Exercise details – Return all of the data verbatim, dropping any picture.

Extracted data entries –
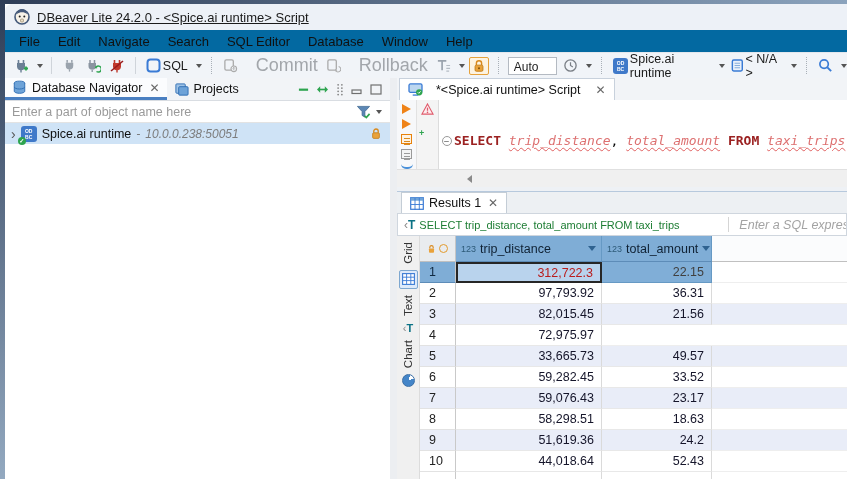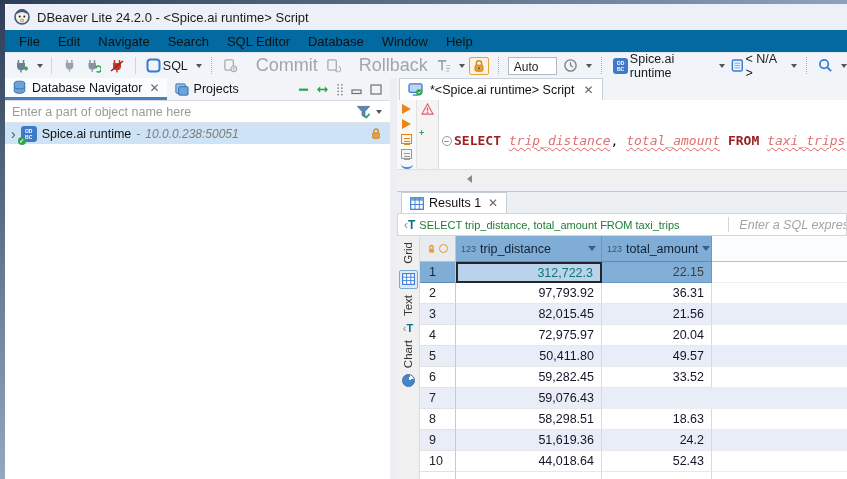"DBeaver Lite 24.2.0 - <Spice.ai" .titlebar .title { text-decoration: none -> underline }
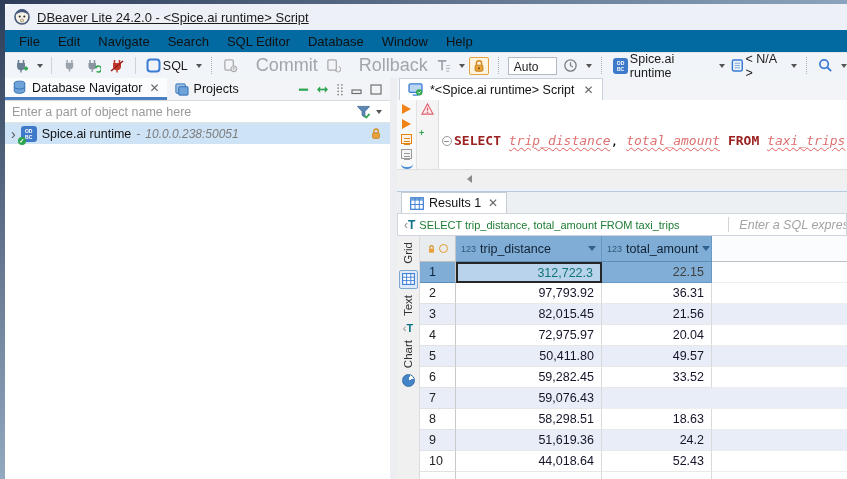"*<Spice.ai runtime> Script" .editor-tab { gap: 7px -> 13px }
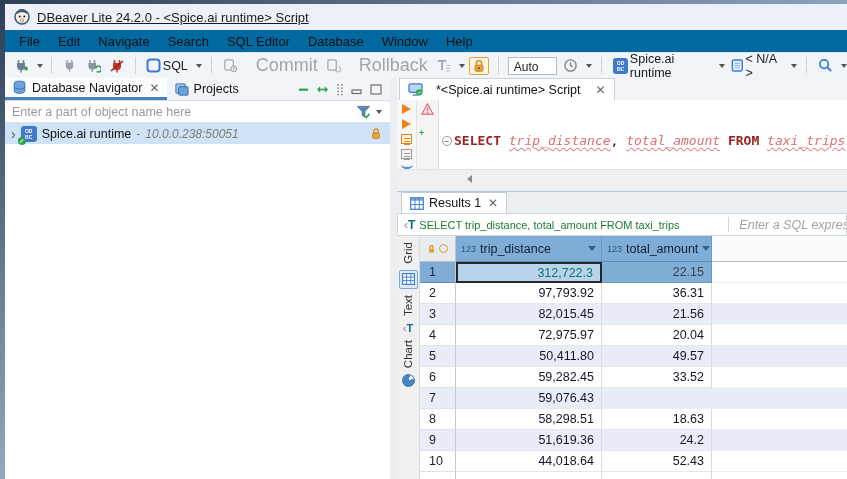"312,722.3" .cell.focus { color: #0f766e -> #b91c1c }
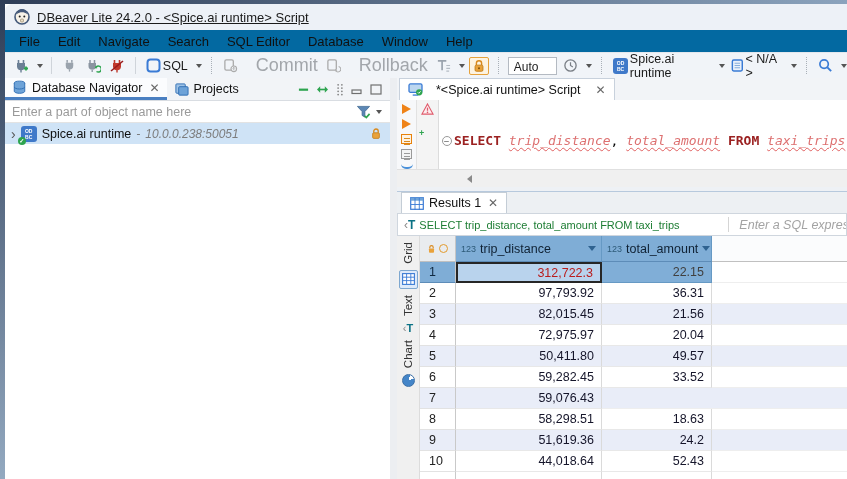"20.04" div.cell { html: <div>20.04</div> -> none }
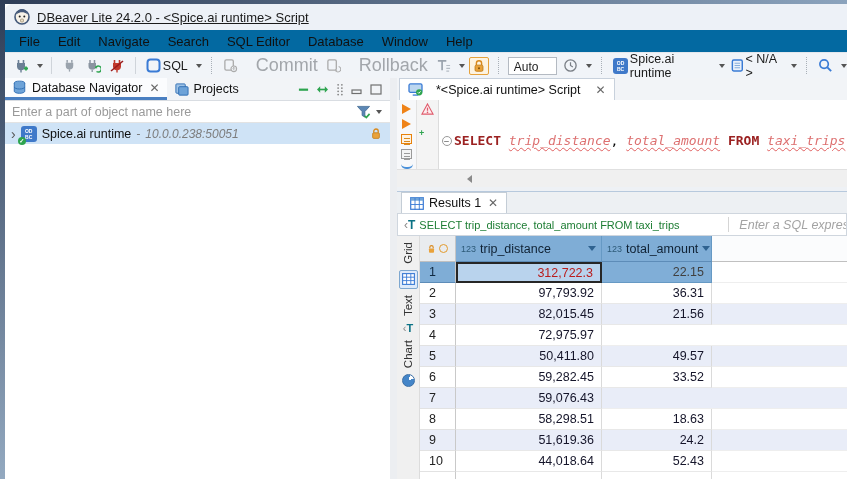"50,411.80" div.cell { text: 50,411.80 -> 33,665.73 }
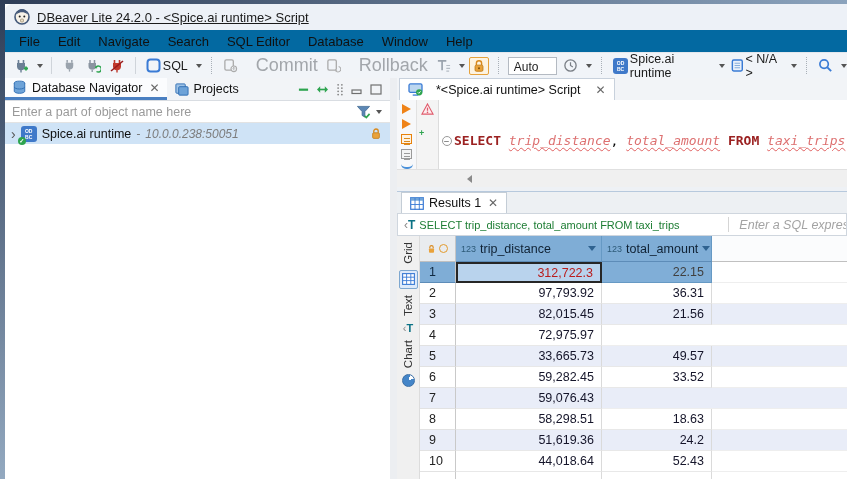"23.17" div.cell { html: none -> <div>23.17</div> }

Written response –
"DBeaver Lite 24.2.0 - <Spice.ai" .titlebar .title { text-decoration: none -> underline }
"*<Spice.ai runtime> Script" .editor-tab { gap: 7px -> 13px }
"312,722.3" .cell.focus { color: #0f766e -> #b91c1c }
"20.04" div.cell { html: <div>20.04</div> -> none }
"50,411.80" div.cell { text: 50,411.80 -> 33,665.73 }
"23.17" div.cell { html: none -> <div>23.17</div> }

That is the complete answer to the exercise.